Sweet Summer Child

10 1 0
                                    

I was in the corner of the hall with a Palahniuk book when another patient approached me. He wanted to chat.
Screw it, it's not like you are interrupting anything here.
He turned out to be 18 and still in school. He had voices in his head, he said.
I told him that I'm studying (or rather trying to), and that's my second attempt to make it past the first semester.
He frowned.
Why don't I get on disability?
Why would I?
Well, you know, so that they make your studying easier and grading not so harsh, and maybe...

Fuck, kid. We're the same age. How come you don't even have a clue?

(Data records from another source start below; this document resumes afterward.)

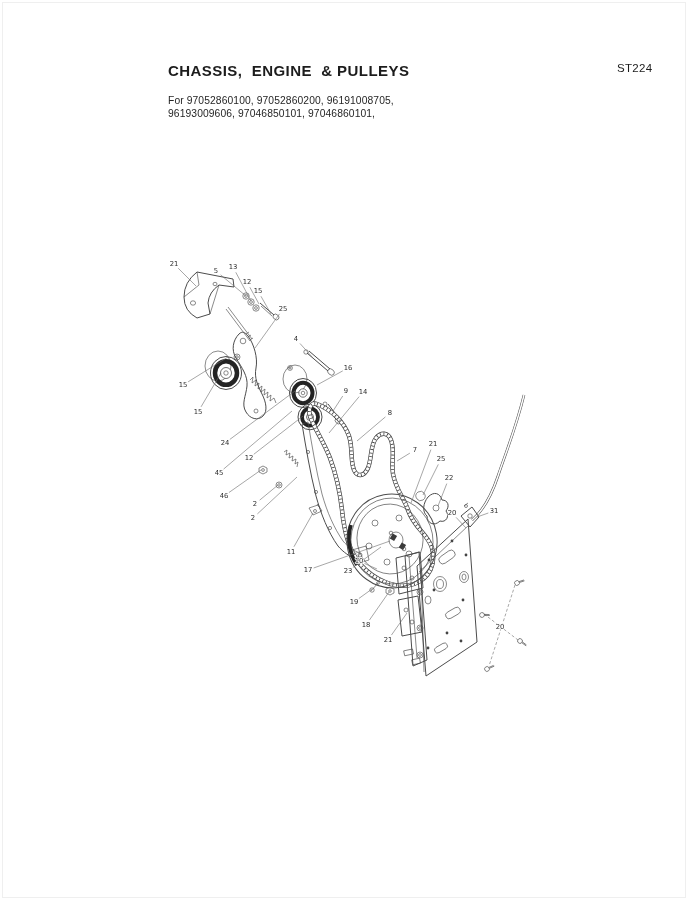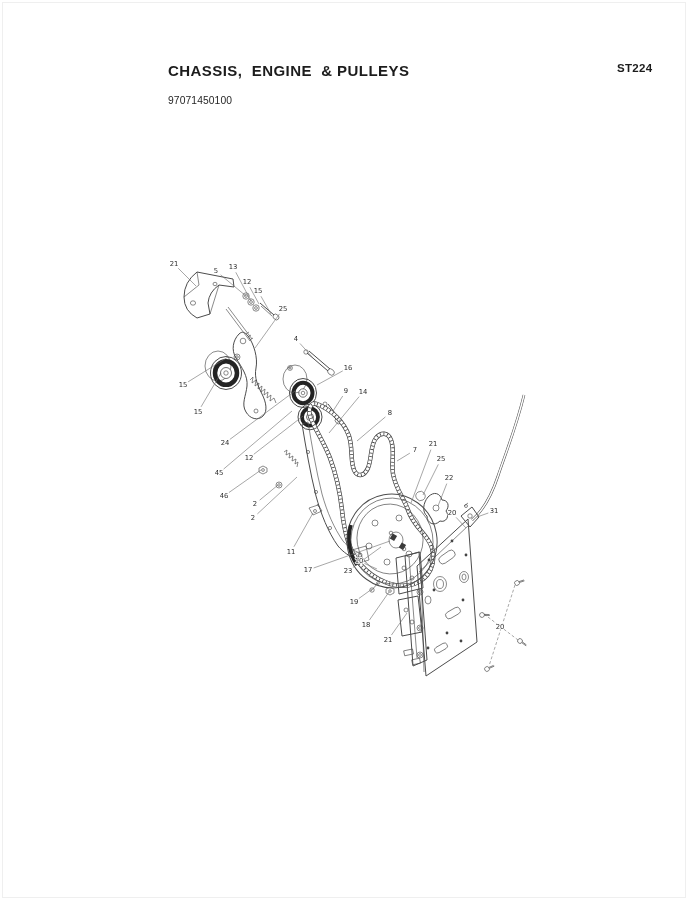"ST224" .header-model { font-weight: bold -> normal }
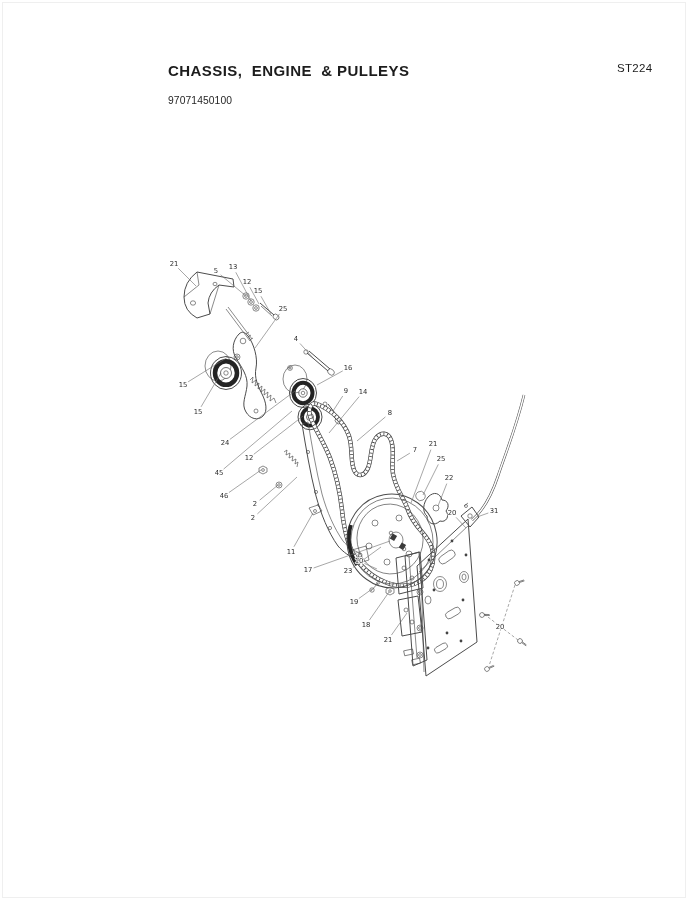"For 97052860100, 97052860200," div { html: none -> <div>For 97052860100, 97052860200, 96191008705,</div> }
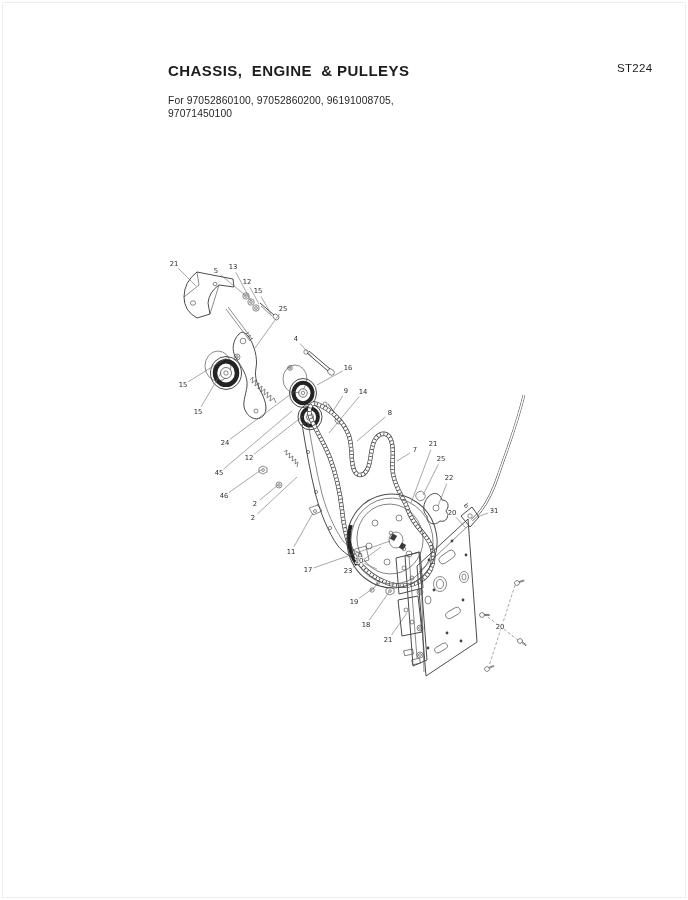"96193009606, 97046850101, 97046860101," div { html: none -> <div>96193009606, 97046850101, 97046860101,</div> }
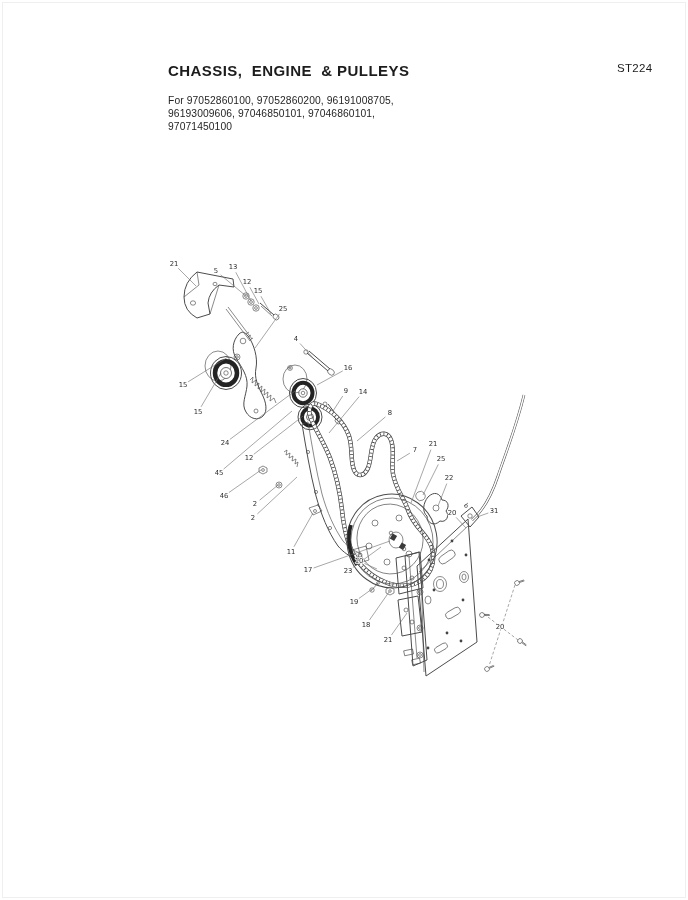"97071450100" div { html: <div>97071450100</div> -> none }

Later that day we chatted with a man in his 50s. I like him: he's very polite, doesn't mind sitting in silence and smiles at me. Sometimes we drink tea together.
He told me he's pondering getting on disability, as his doctor advised.

You think you should?
I don't know. She suggested that before, but it was different at the time.
But do you have a job?...
Yes. I'm a construction engineer. Stable. Pays well. I'm holding to it.

He looked at me. He will lose it the moment his diagnosis shows on his medical record.
Finding another job... Slim chance. And not with good pay.

He's nice. Real nice. I wish all of us here wouldn't have to choose between bad and worse.
Because you always have to. And the result is always destructive.